◆ WHAT IS BEING ASKED
Apart from the images, output the data below exactly.

Before-and-after change data:
[Start of section]
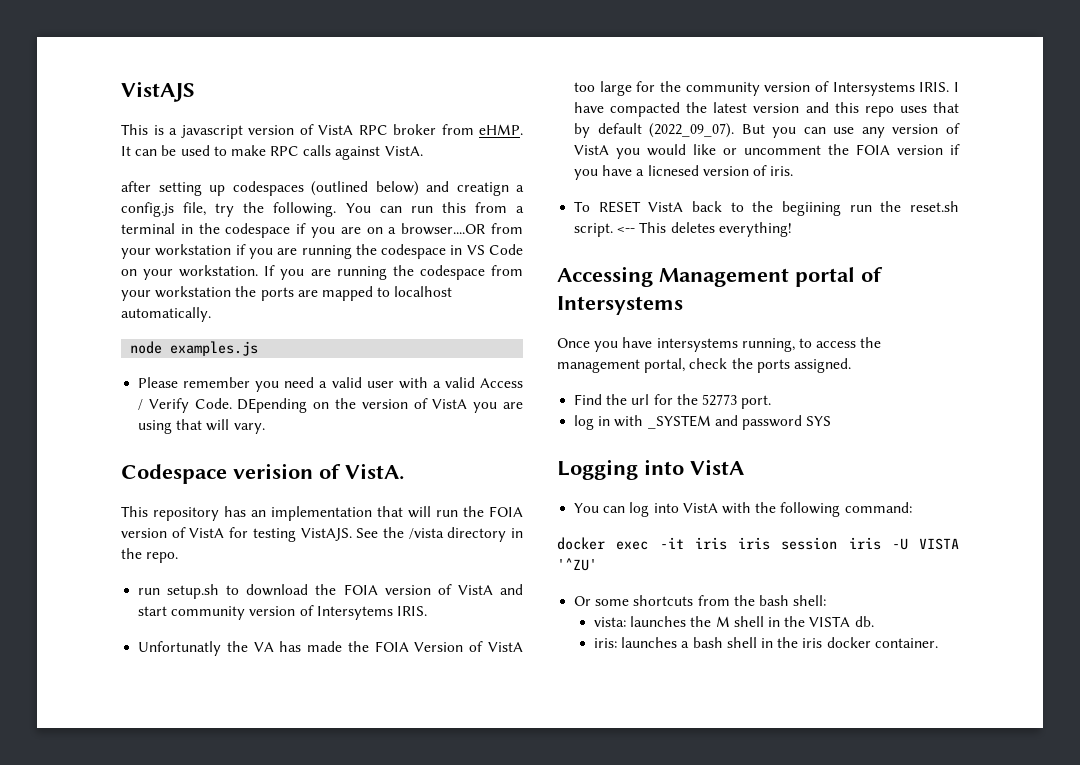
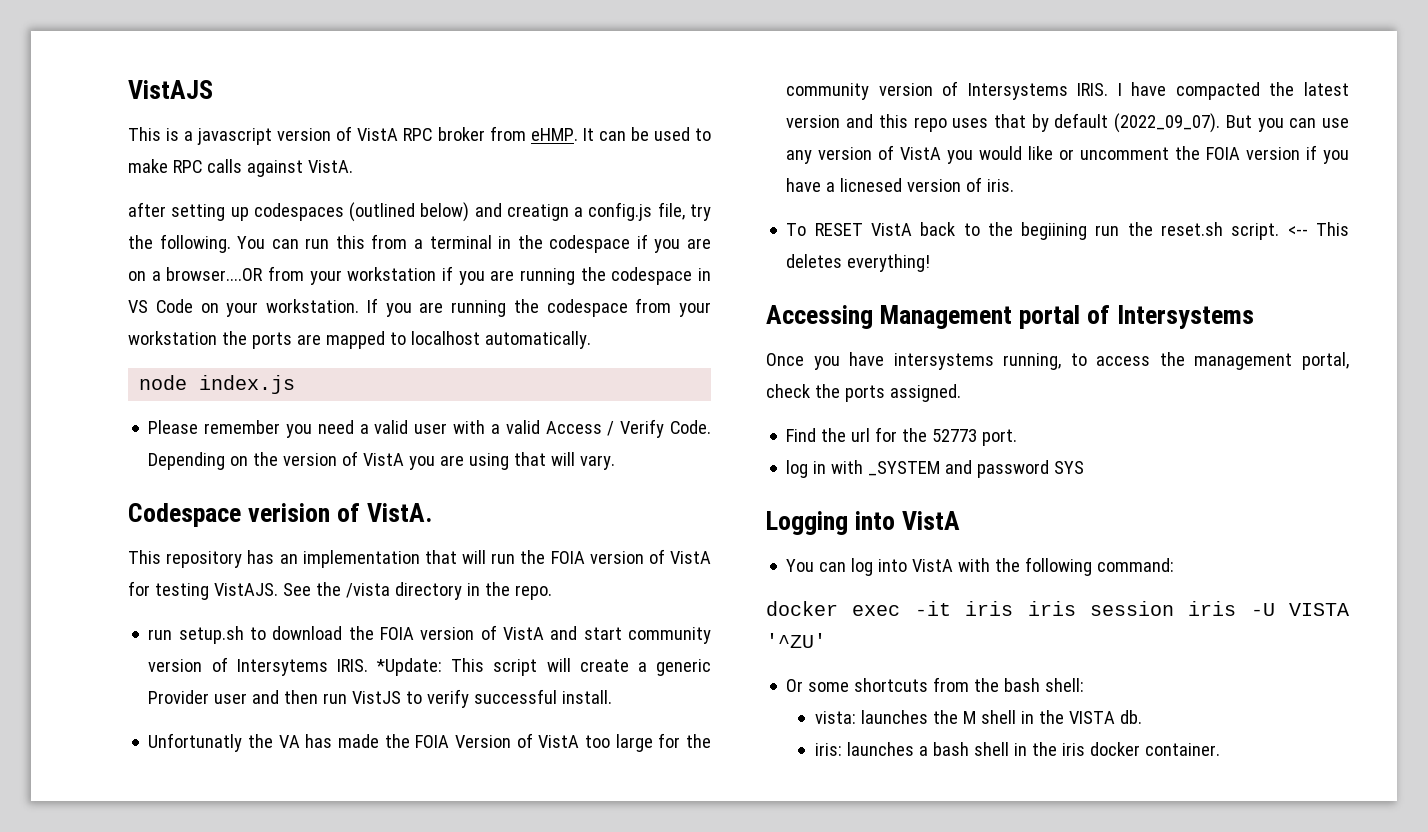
[170,341,259,356] examples.js -> [199,375,296,394] index.js
[237,398,308,413] DEpending -> [148,452,226,470] Depending
(427, 611) none -> [376,658,711,676] [148,689,613,708] *Update: This script will create a generic Provider user and then run VistJS to verify successful install.

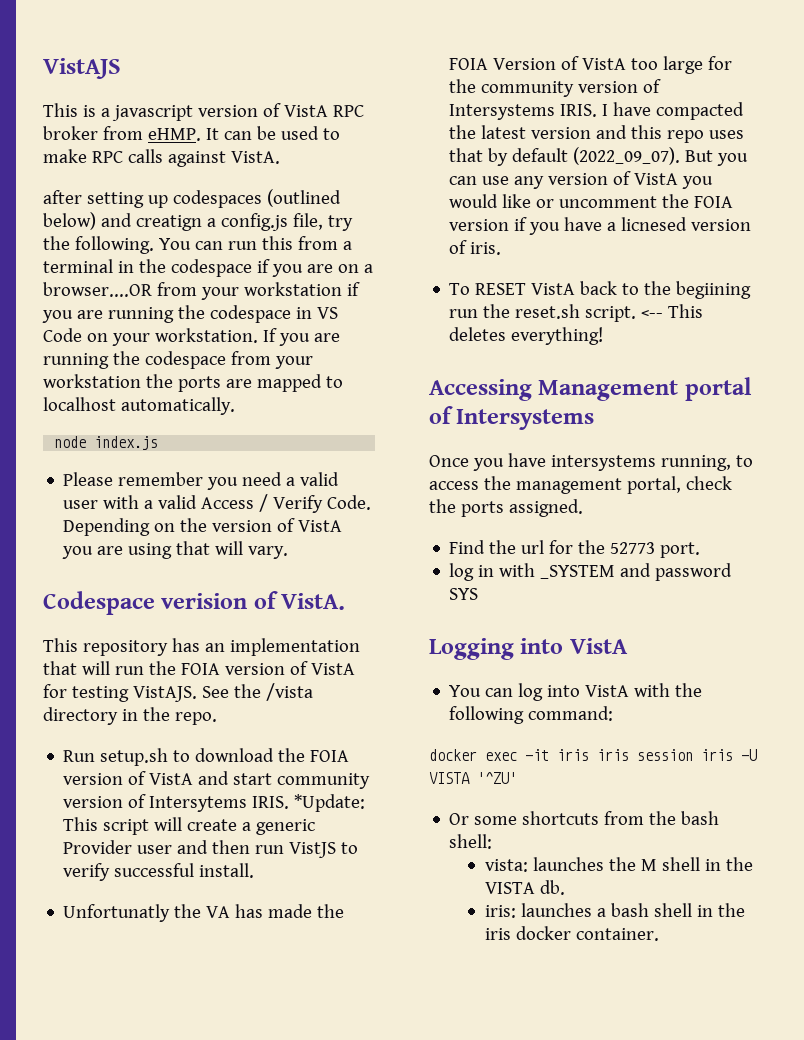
[148,629,173,640] run -> [63,750,96,762] Run

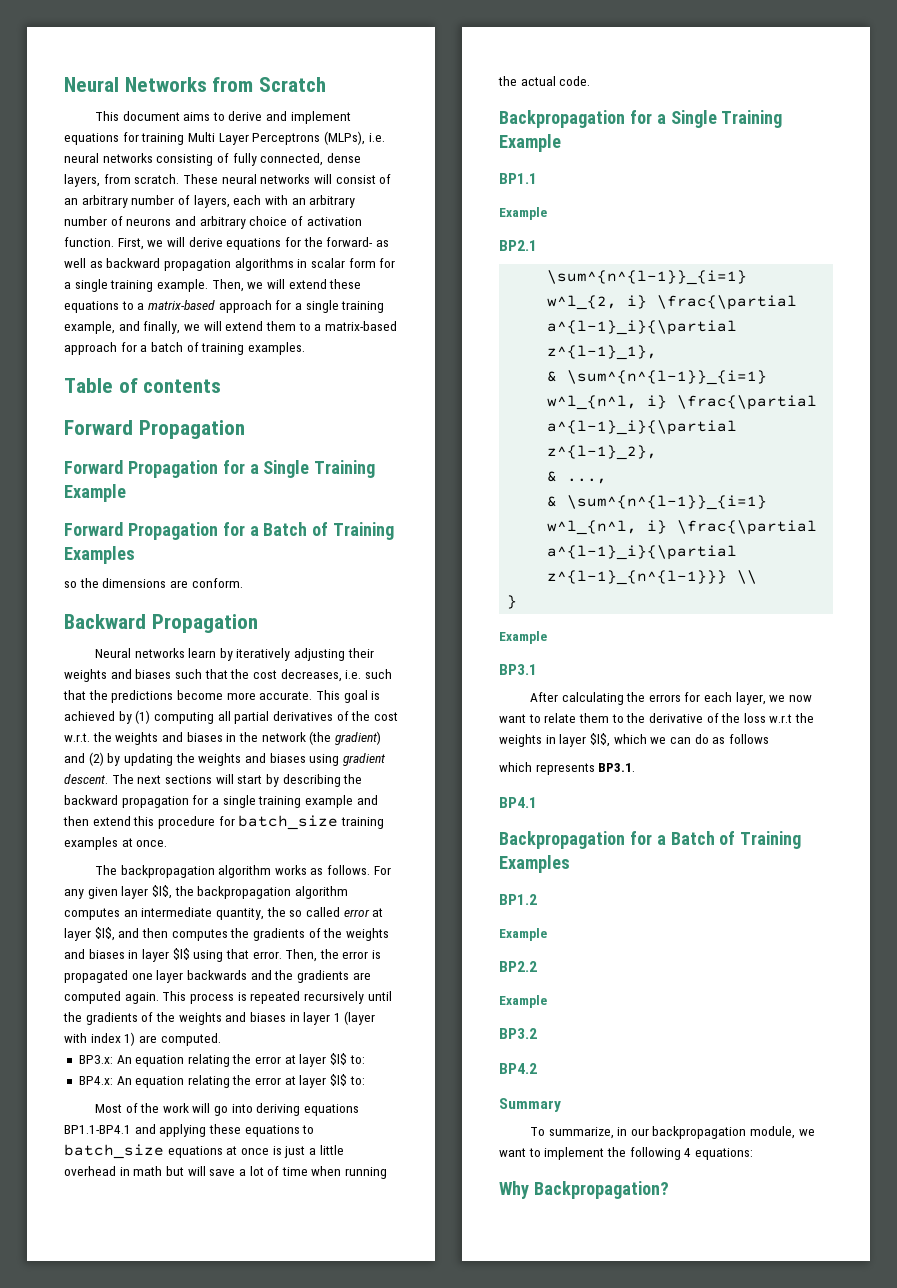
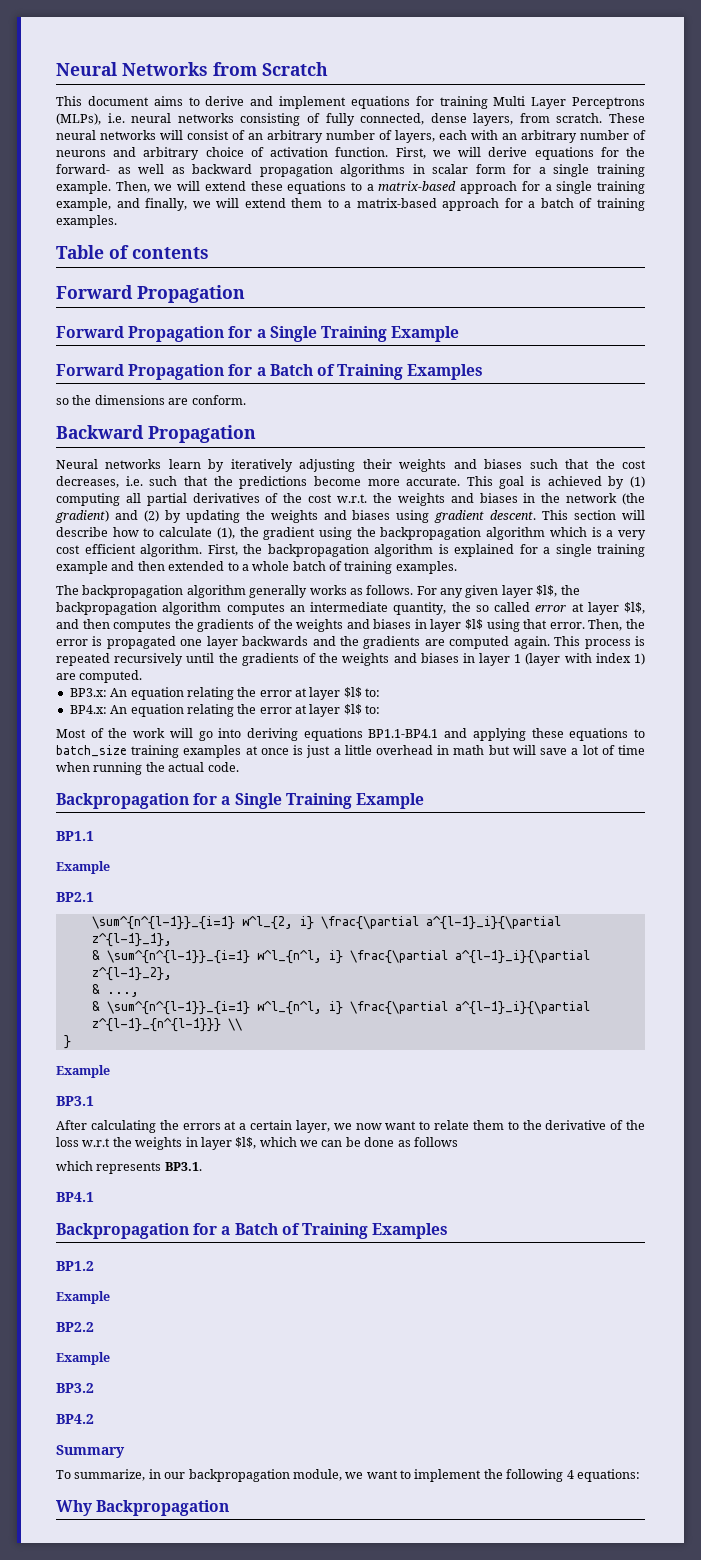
[111,774,363,787] [64,795,189,808] The next sections will start by describing the backward propagation -> [542,510,646,520] [56,527,646,540] [56,544,514,557] This section will describe how to calculate (1), the gradient using the backpropagation algorithm which is a very cost efficient algorithm. First, the backpropagation algorithm is explained
[92,815,384,830] [64,837,168,850] extend this procedure for batch_size training examples at once. -> [168,561,457,574] extended to a whole batch of training examples.
(272, 871) none -> [249,585,308,598] generally
[167,1146,223,1158] equations -> [131,745,242,758] training examples
[684,692,733,702] for each -> [224,1120,292,1130] at a certain
[694,734,709,744] do -> [345,1137,395,1147] be done
[533,1181,669,1199] Backpropagation? -> [96,1500,230,1516] Backpropagation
[End of section]
◆ ANSWER SPACE
[170,341,259,356] examples.js -> [199,375,296,394] index.js
[237,398,308,413] DEpending -> [148,452,226,470] Depending
(427, 611) none -> [376,658,711,676] [148,689,613,708] *Update: This script will create a generic Provider user and then run VistJS to verify successful install.

[148,629,173,640] run -> [63,750,96,762] Run

[111,774,363,787] [64,795,189,808] The next sections will start by describing the backward propagation -> [542,510,646,520] [56,527,646,540] [56,544,514,557] This section will describe how to calculate (1), the gradient using the backpropagation algorithm which is a very cost efficient algorithm. First, the backpropagation algorithm is explained
[92,815,384,830] [64,837,168,850] extend this procedure for batch_size training examples at once. -> [168,561,457,574] extended to a whole batch of training examples.
(272, 871) none -> [249,585,308,598] generally
[167,1146,223,1158] equations -> [131,745,242,758] training examples
[684,692,733,702] for each -> [224,1120,292,1130] at a certain
[694,734,709,744] do -> [345,1137,395,1147] be done
[533,1181,669,1199] Backpropagation? -> [96,1500,230,1516] Backpropagation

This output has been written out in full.